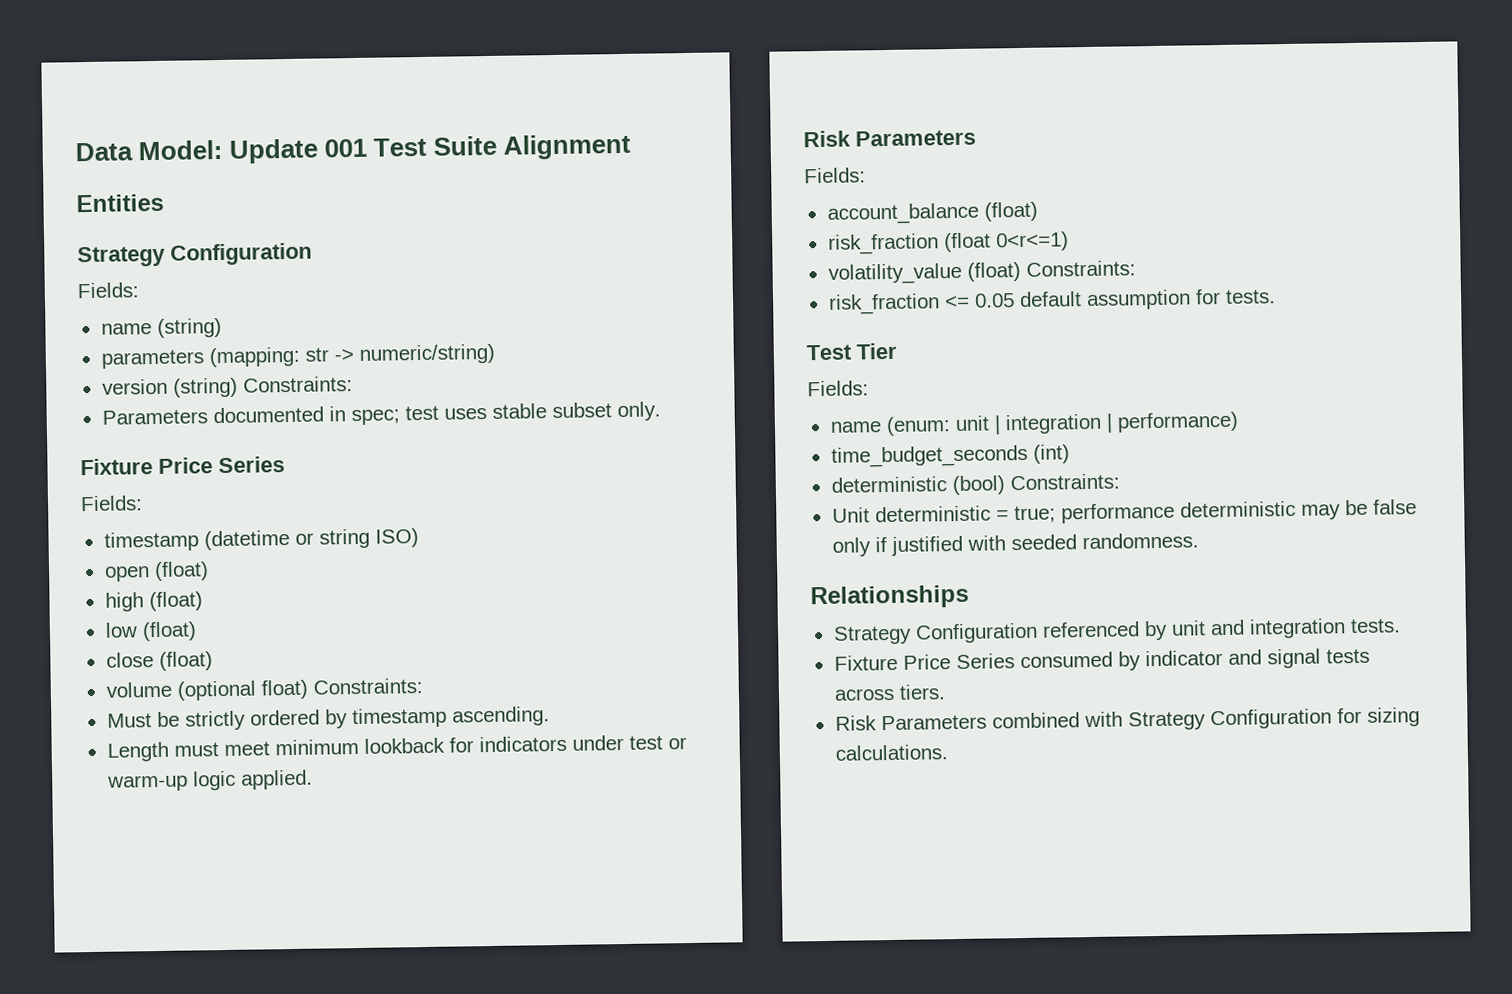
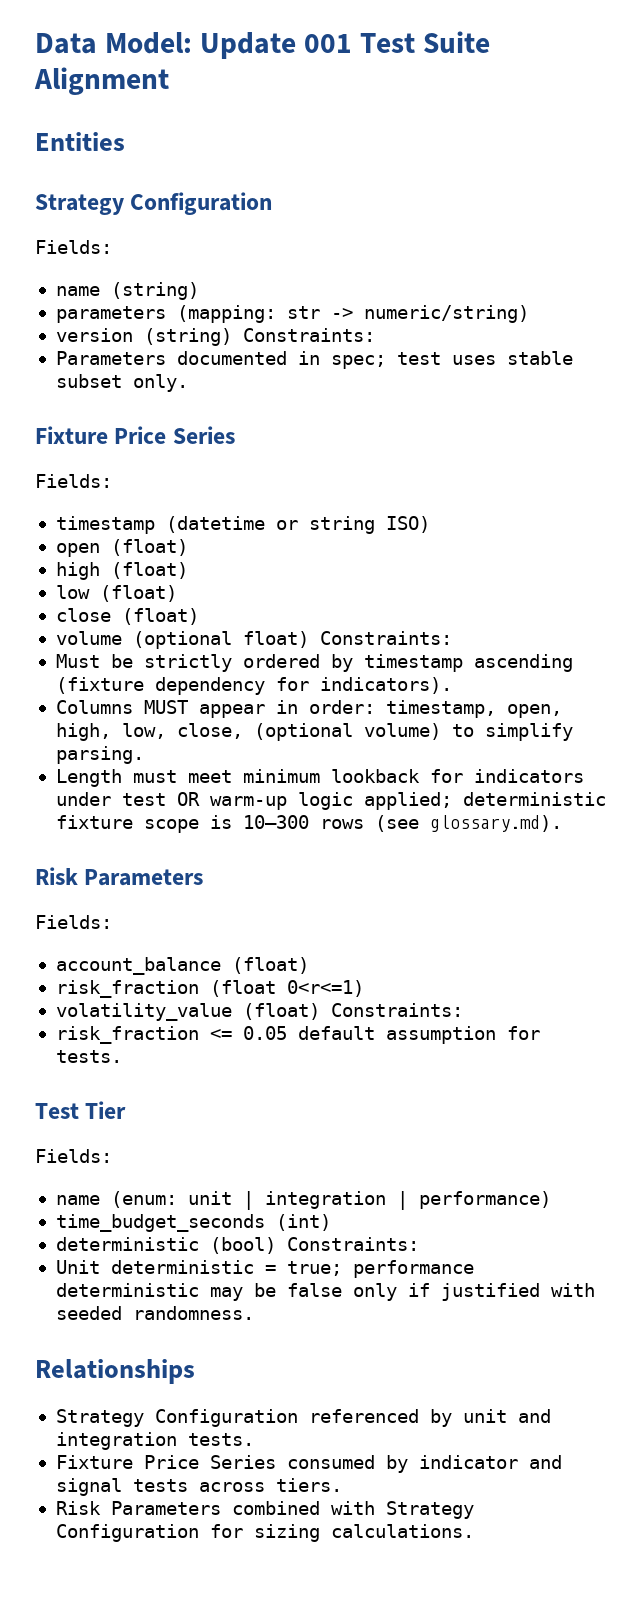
- Must be strictly ordered by timestamp ascending.
+ Must be strictly ordered by timestamp ascending (fixture dependency for indicators).
+ Columns MUST appear in order: timestamp, open, high, low, close, (optional volume) to simplify parsing.
- Length must meet minimum lookback for indicators under test or warm-up logic applied.
+ Length must meet minimum lookback for indicators under test OR warm-up logic applied; deterministic fixture scope is 10–300 rows (see glossary.md).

--------------------------------------------------

* [TASK INSTRUCTIONS] Return every entry from the listing above exactly as it stands, leaving out any picture.

* [YOUR RESPONSE]
- Must be strictly ordered by timestamp ascending.
+ Must be strictly ordered by timestamp ascending (fixture dependency for indicators).
+ Columns MUST appear in order: timestamp, open, high, low, close, (optional volume) to simplify parsing.
- Length must meet minimum lookback for indicators under test or warm-up logic applied.
+ Length must meet minimum lookback for indicators under test OR warm-up logic applied; deterministic fixture scope is 10–300 rows (see glossary.md).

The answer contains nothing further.